By gfysfm at 1:19 AM

refibrillator | 1 comment | 3 weeks ago

Props for mentioning BirdNET as a potentially more accessible starting point for less technical folks.

There are a couple relative advantages of your approach that I feel are notable though:

Squeezed wav2vec2 (SEW) architecture leverages Transformer layers and operates directly on time series inputs. But BirdNET converts audio to a spectrogram first and then uses 2D convolution layers (ResNet-like backbone).

This over-representation of inputs to BirdNET implies that SEW will be much more computationally efficient for a given audio classification task (all else held equal).

Plus, simply using a pre-trained SEW model and then training a linear classifier on the embeddings would almost certainly produce strong baseline results. No GPU would be necessary for that.

P.S. Minor typo - precision and recall are confused here:

> “precision” (how many of the animal calls it notices) and its “recall” (the rate at which it makes accurate predictions).

sdenton4 | 1 comment | 3 weeks ago

For bioacoustics there are significant problems with domain shift, label shift, label imbalance, and sample bias in training data. You need models to generalize to new data with very different noise profiles than the available training data, and handle significant intraclass variation.

The gold standard for input features is a PCEN melspectrogram, largely because it gives useful generalizable features, through compression, normalization, and approximate log scaling of frequency features.
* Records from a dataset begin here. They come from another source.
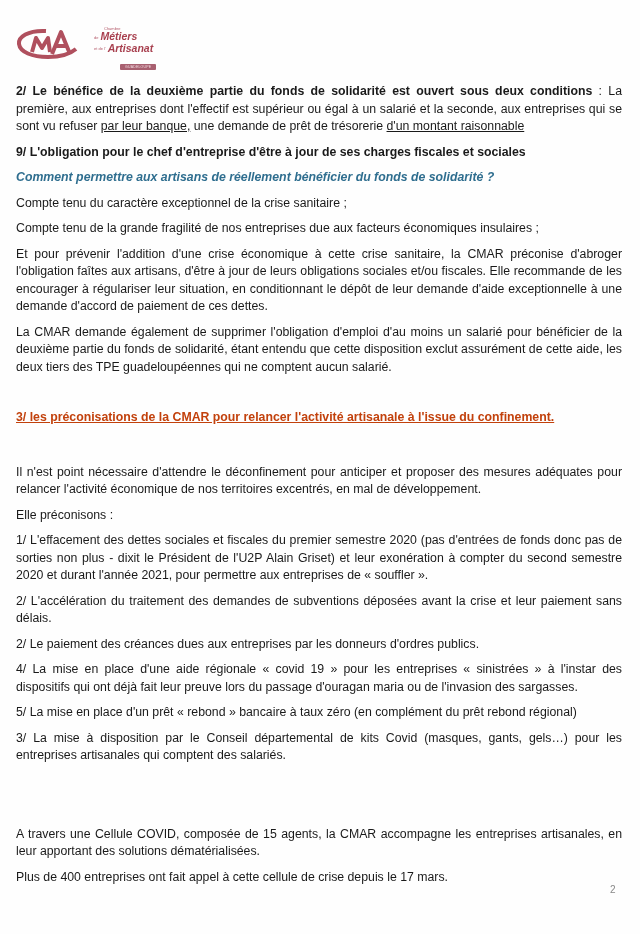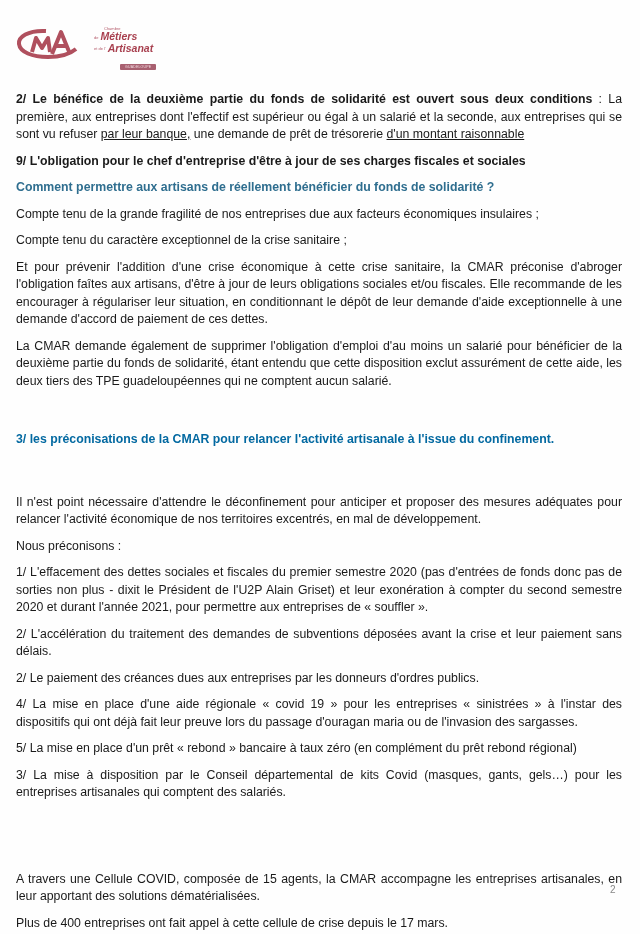--- a/index.html
+++ b/index.html
@@ -18,7 +18,7 @@
 
   
   .content { position: absolute; left: 16px; top: 82px; width: 606px; font-size: 12.3px; line-height: 17.5px; }
-  .content p { margin: 9px 0 8px 0; text-align: justify; }
+  .content p { margin: 1px 0 8px 0; text-align: justify; }
   .b { font-weight: bold; }
   .u { text-decoration: underline; }
   .q { font-weight: bold; color: #2f6e8f; }

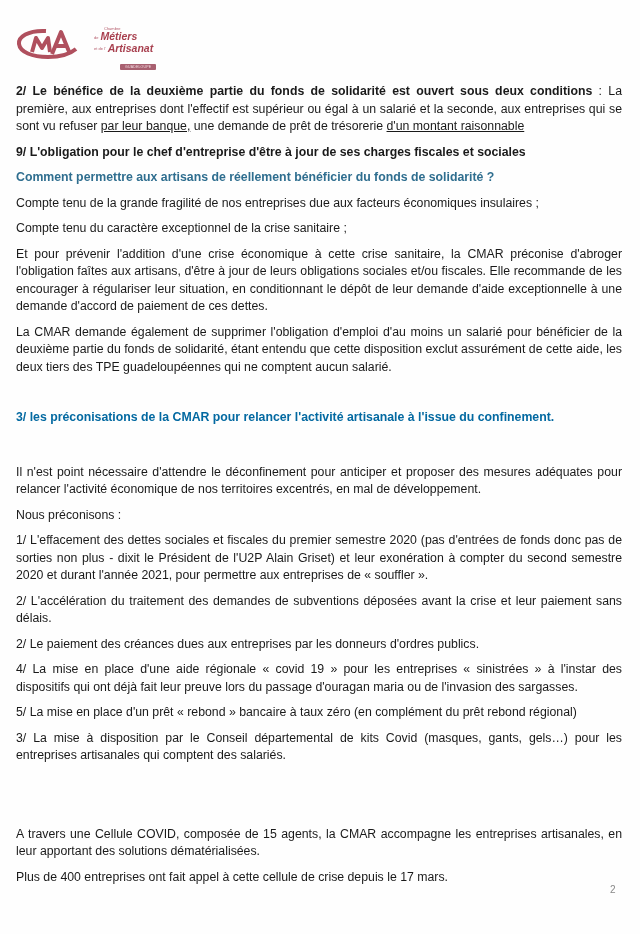--- a/index.html
+++ b/index.html
@@ -21,7 +21,7 @@
   .content p { margin: 1px 0 8px 0; text-align: justify; }
   .b { font-weight: bold; }
   .u { text-decoration: underline; }
-  .q { font-weight: bold; color: #2f6e8f; }
+  .q { font-weight: bold; font-style: italic; color: #2f6e8f; }
   .sec { color: #0369a1; font-weight: bold; margin: 0; }
   .gap1 { height: 24px; }
   .gap2 { height: 28px; }

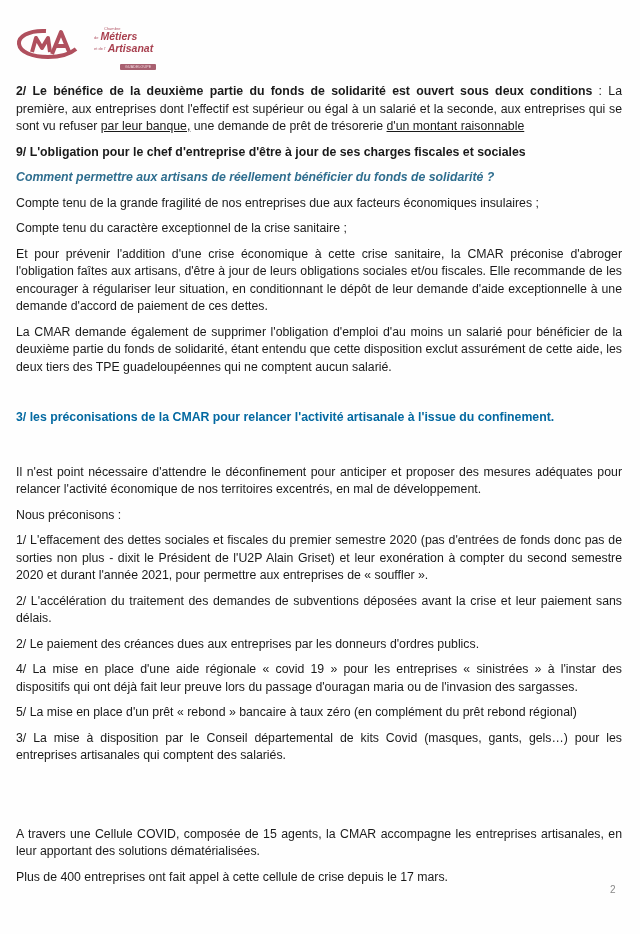--- a/index.html
+++ b/index.html
@@ -51,8 +51,8 @@
     <p><span class="b">2/ Le bénéfice de la deuxième partie du fonds de solidarité est ouvert sous deux conditions</span><span> : La première, aux entreprises dont l'effectif est supérieur ou égal à un salarié et la seconde, aux entreprises qui se sont vu refuser </span><span class="u">par leur banque,</span><span> une demande de prêt de trésorerie </span><span class="u">d'un montant raisonnable</span></p>
     <p class="b">9/ L'obligation pour le chef d'entreprise d'être à jour de ses charges fiscales et sociales</p>
     <p class="q">Comment permettre aux artisans de réellement bénéficier du fonds de solidarité ?</p>
+    <p>Compte tenu du caractère exceptionnel de la crise sanitaire ;</p>
     <p>Compte tenu de la grande fragilité de nos entreprises due aux facteurs économiques insulaires ;</p>
-    <p>Compte tenu du caractère exceptionnel de la crise sanitaire ;</p>
     <p>Et pour prévenir l'addition d'une crise économique à cette crise sanitaire, la CMAR préconise d'abroger l'obligation faîtes aux artisans, d'être à jour de leurs obligations sociales et/ou fiscales. Elle recommande de les encourager à régulariser leur situation, en conditionnant le dépôt de leur demande d'aide exceptionnelle à une demande d'accord de paiement de ces dettes.</p>
     <p>La CMAR demande également de supprimer l'obligation d'emploi d'au moins un salarié pour bénéficier de la deuxième partie du fonds de solidarité, étant entendu que cette disposition exclut assurément de cette aide, les deux tiers des TPE guadeloupéennes qui ne comptent aucun salarié.</p>
     <div class="gap1"></div>

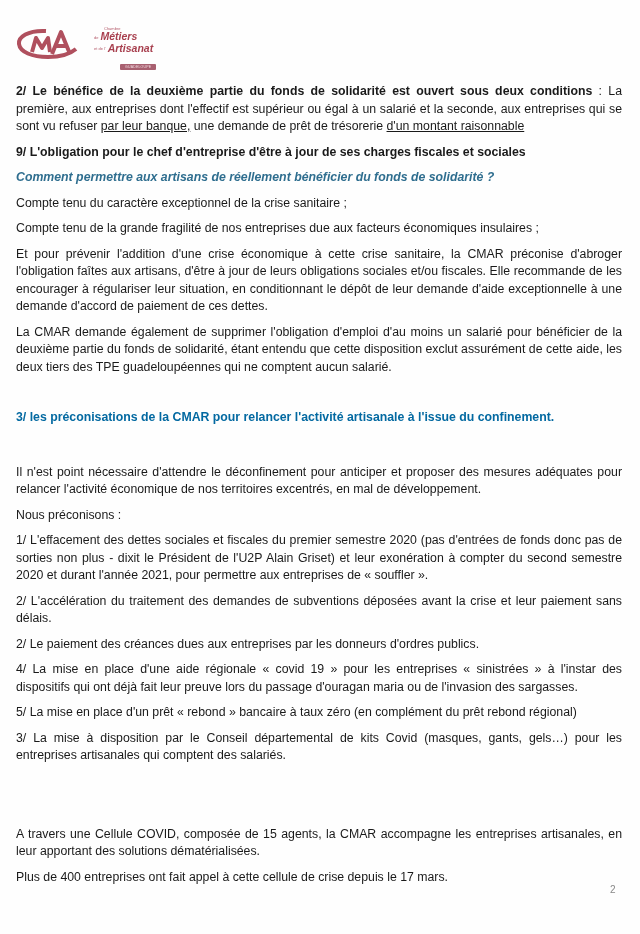--- a/index.html
+++ b/index.html
@@ -22,7 +22,7 @@
   .b { font-weight: bold; }
   .u { text-decoration: underline; }
   .q { font-weight: bold; font-style: italic; color: #2f6e8f; }
-  .sec { color: #0369a1; font-weight: bold; margin: 0; }
+  .sec { color: #c2410c; font-weight: bold; text-decoration: underline; margin: 0; }
   .gap1 { height: 24px; }
   .gap2 { height: 28px; }
 

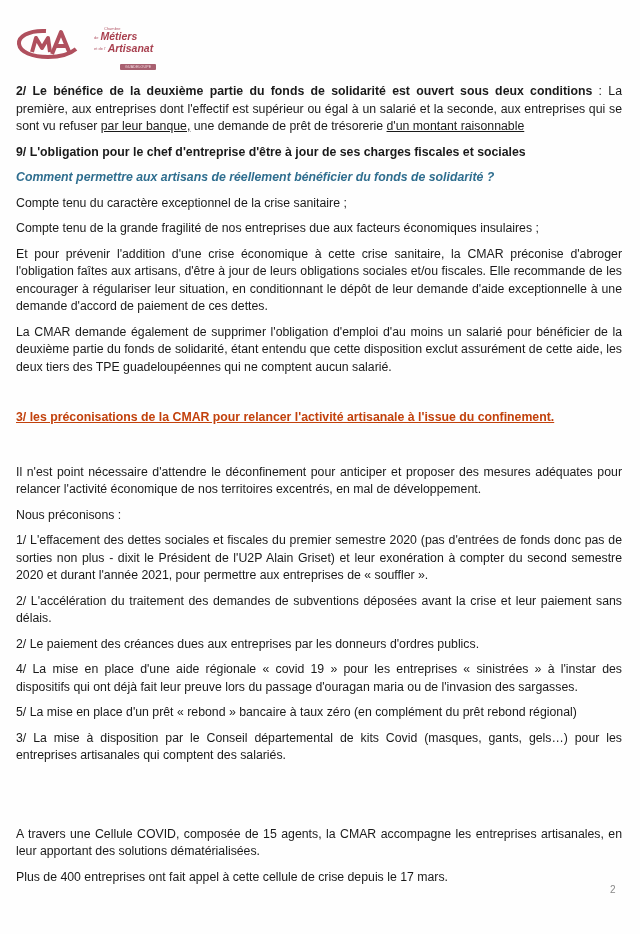--- a/index.html
+++ b/index.html
@@ -59,7 +59,7 @@
     <p class="sec">3/ les préconisations de la CMAR pour relancer l'activité artisanale à l'issue du confinement.</p>
     <div class="gap2"></div>
     <p>Il n'est point nécessaire d'attendre le déconfinement pour anticiper et proposer des mesures adéquates pour relancer l'activité économique de nos territoires excentrés, en mal de développement.</p>
-    <p>Nous préconisons :</p>
+    <p>Elle préconisons :</p>
     <p>1/ L'effacement des dettes sociales et fiscales du premier semestre 2020 (pas d'entrées de fonds donc pas de sorties non plus - dixit le Président de l'U2P Alain Griset) et leur exonération à compter du second semestre 2020 et durant l'année 2021, pour permettre aux entreprises de « souffler ».</p>
     <p>2/ L'accélération du traitement des demandes de subventions déposées avant la crise et leur paiement sans délais.</p>
     <p>2/ Le paiement des créances dues aux entreprises par les donneurs d'ordres publics.</p>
Learned frontends tend to overfit training distributions badly - someone finally wrote this up recently, but I'm struggling to find the paper on my phone...

sdenton4 | 1 comment | 2 weeks ago

Found that paper on frontends: https://www.sciencedirect.com/science/article/pii/S157495412...

selimthegrim | 0 comments | 2 weeks ago

Appreciate the post!

sdenton4 | 1 comment | 3 weeks ago

For those who want to try it a real world version of this, the BirdClef 2024 competition is currently running: https://www.kaggle.com/competitions/birdclef-2024

Lots more I can say here - I've been working on problems in bioacoustics for years - but for now will just leave a link to some work on using bird song embeddings from last year.

https://www.nature.com/articles/s41598-023-49989-z

jelorian | 0 comments | 3 weeks ago

This is what I love about HN, someone discovers a new field with a hobby project and someone else brings more detail with a paper in Nature.

adultSwim | 0 comments | 2 weeks ago

For a well-polished ready-to-use version, I recommend the Merlin Bird ID app from Cornell. https://merlin.allaboutbirds.org/

dekhn | 0 comments | 2 weeks ago

I record a few hours when the birds are noisy in the morning and then run it through birdnet. It's integrated with audacity so you can just pull up a wav and its annotations and listen through for the various species. I could imagine automating this and using it to track migration patterns, etc, around your house.